> [Work order]: Exactly as they appear, copy the lines from the one holding "text: 8 -> 4" through the end of the records, leaving pictures out.

(Front-end code change data)
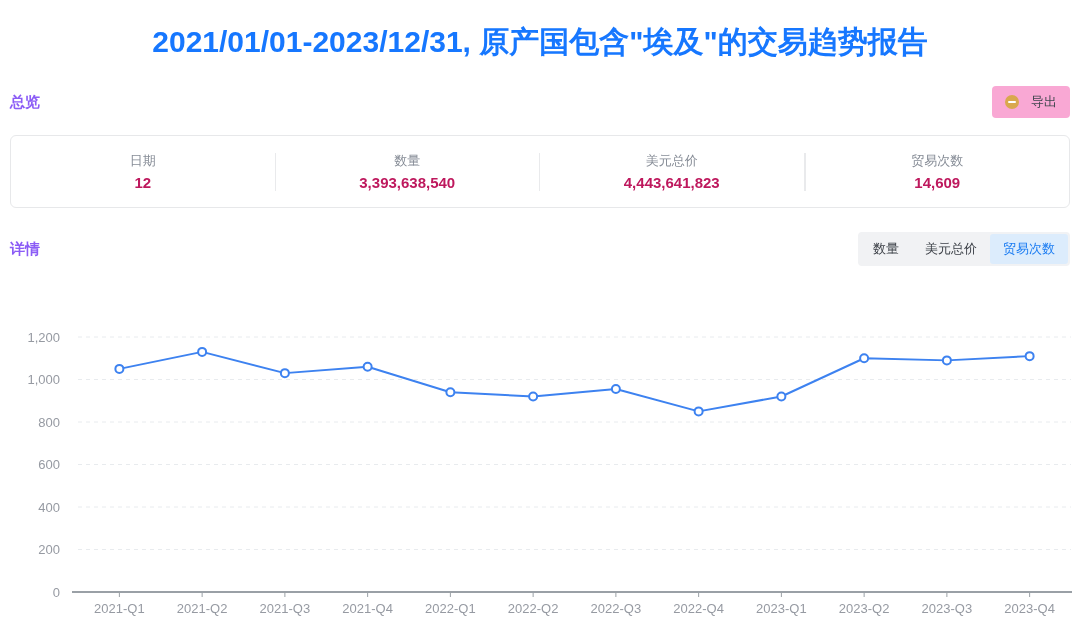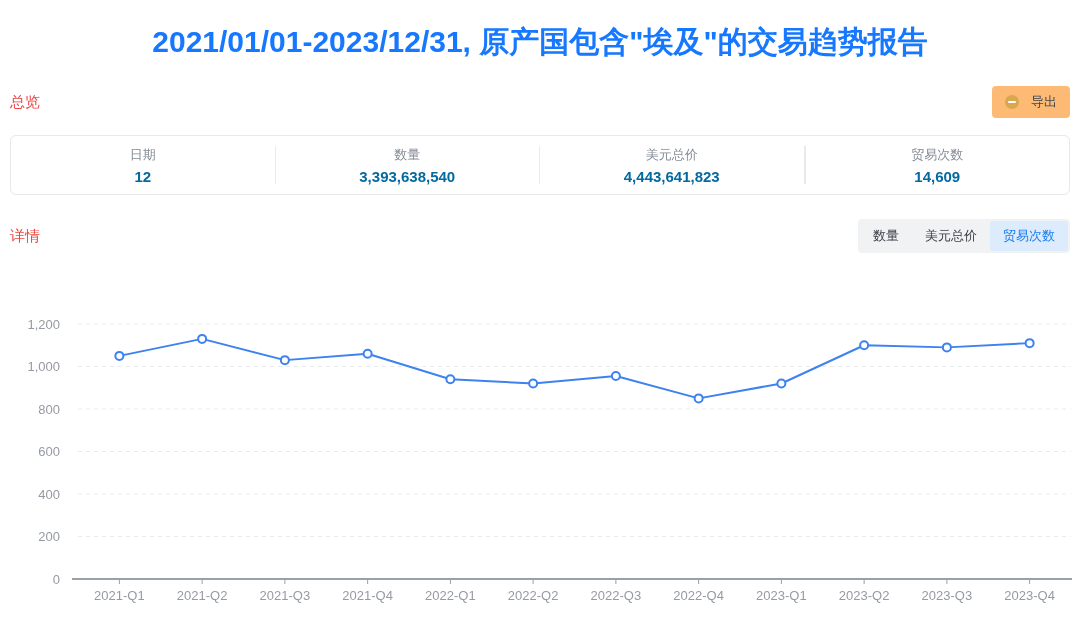"总览" .sec-label { color: #ef4444 -> #8b5cf6; font-weight: 400 -> 700 }
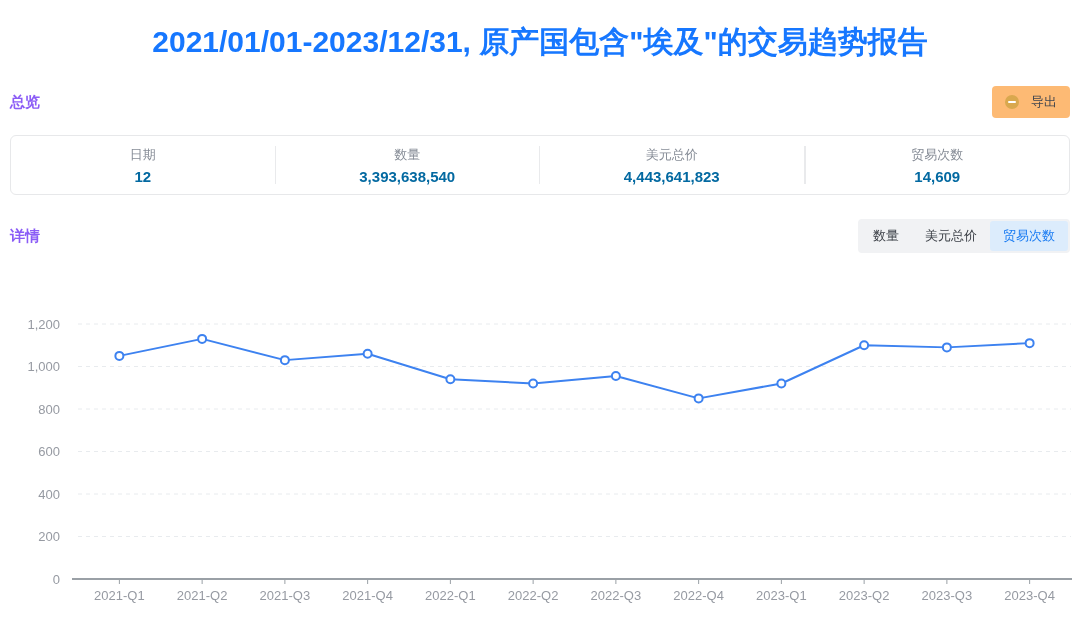"导出" .export-btn { background: #fdba74 -> #f9a8d4 }
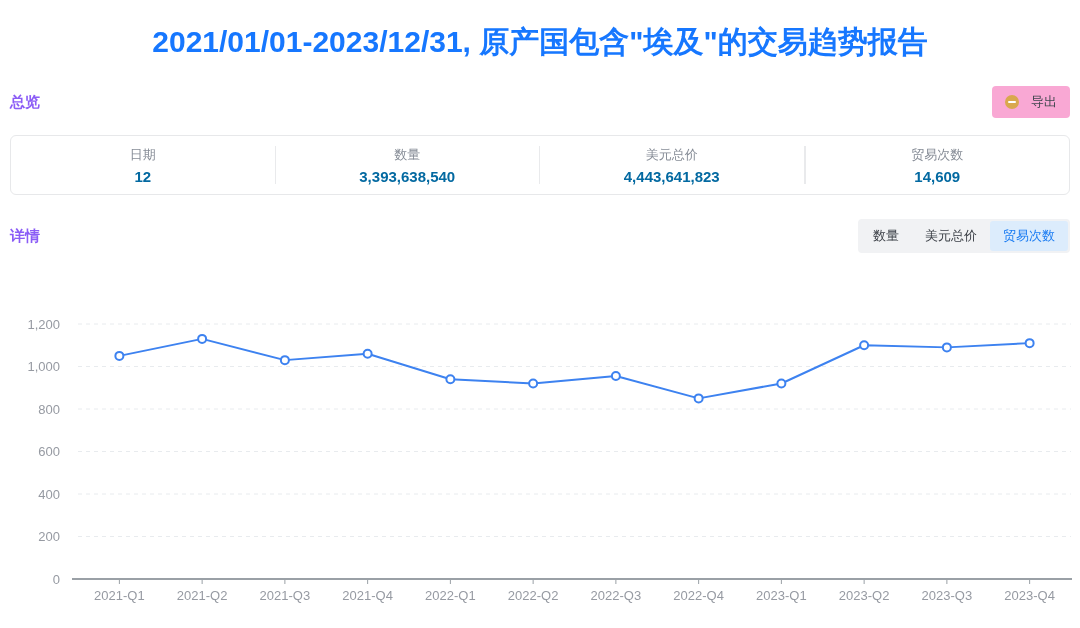"日期" .stats-card { height: 60px -> 73px }
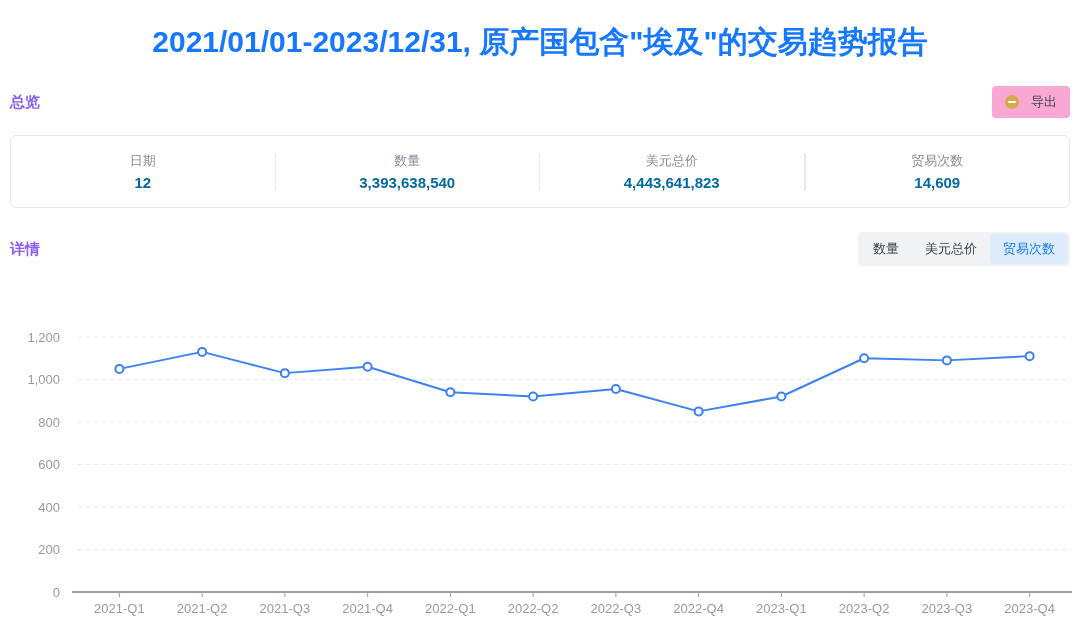"12" .stat-value { color: #0369a1 -> #be185d }
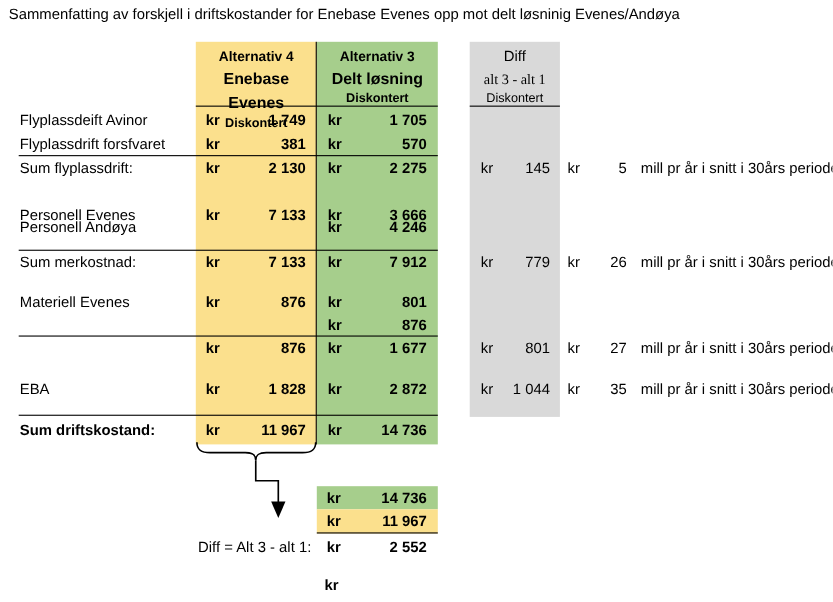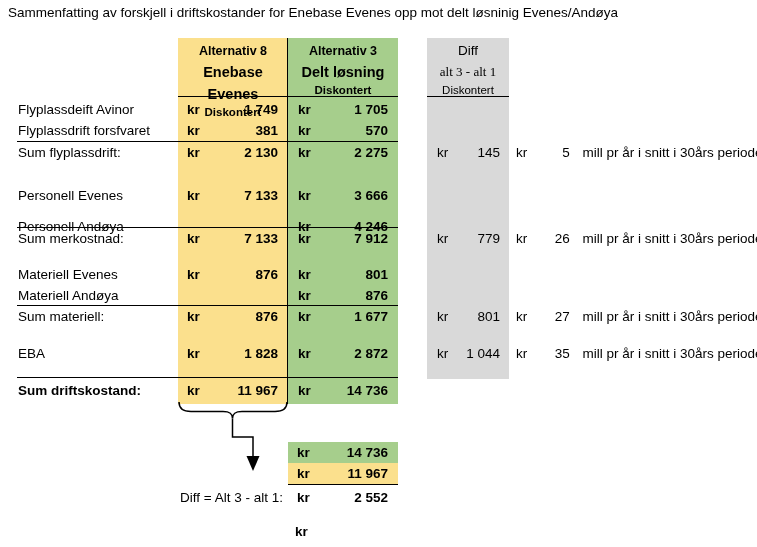"Alternativ 8" div.l1 { text: 8 -> 4 }
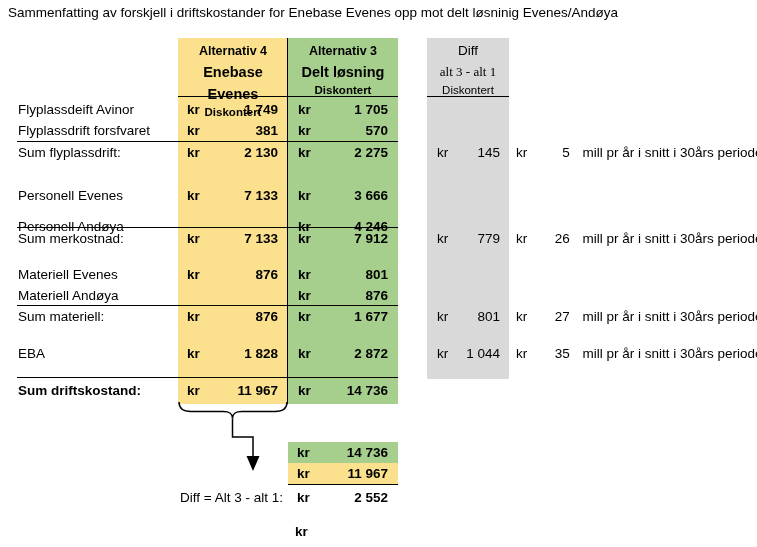"Personell Andøya" div.row { top: 216px -> 196px }
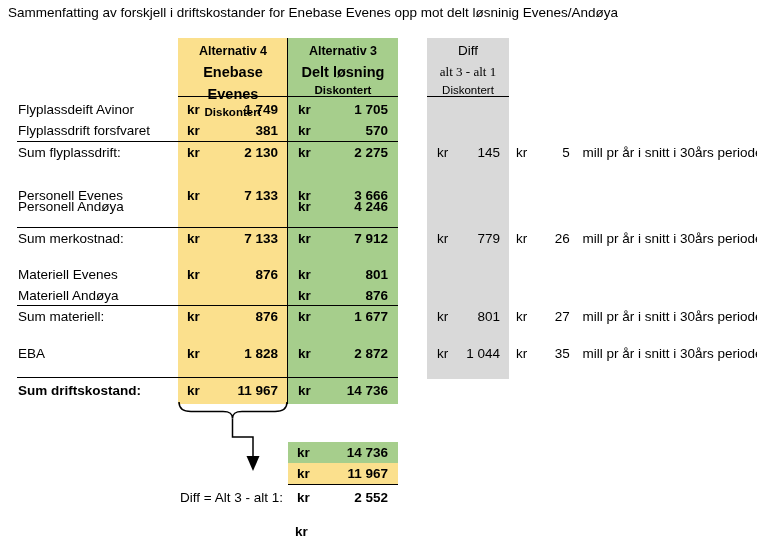"Materiell Andøya" div.rlabel { html: <div>Materiell Andøya</div> -> none }
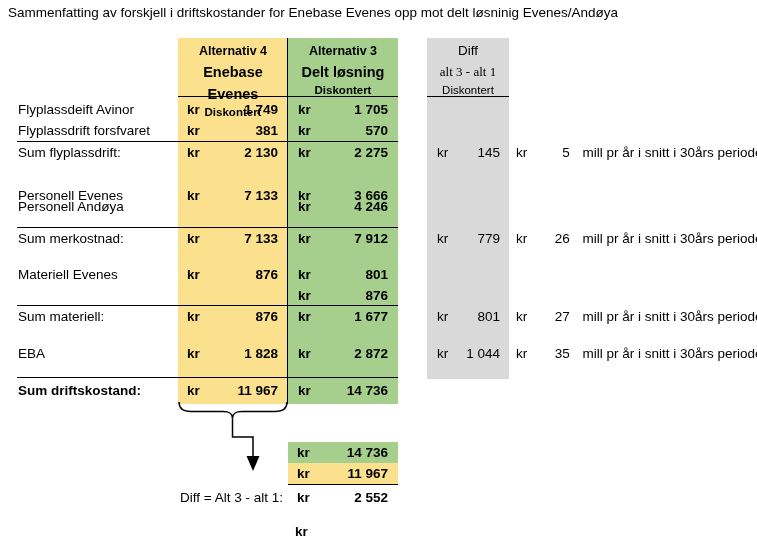"Sum materiell:" div.rlabel { html: <div>Sum materiell:</div> -> none }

> [Solution below]:
"Alternativ 8" div.l1 { text: 8 -> 4 }
"Personell Andøya" div.row { top: 216px -> 196px }
"Materiell Andøya" div.rlabel { html: <div>Materiell Andøya</div> -> none }
"Sum materiell:" div.rlabel { html: <div>Sum materiell:</div> -> none }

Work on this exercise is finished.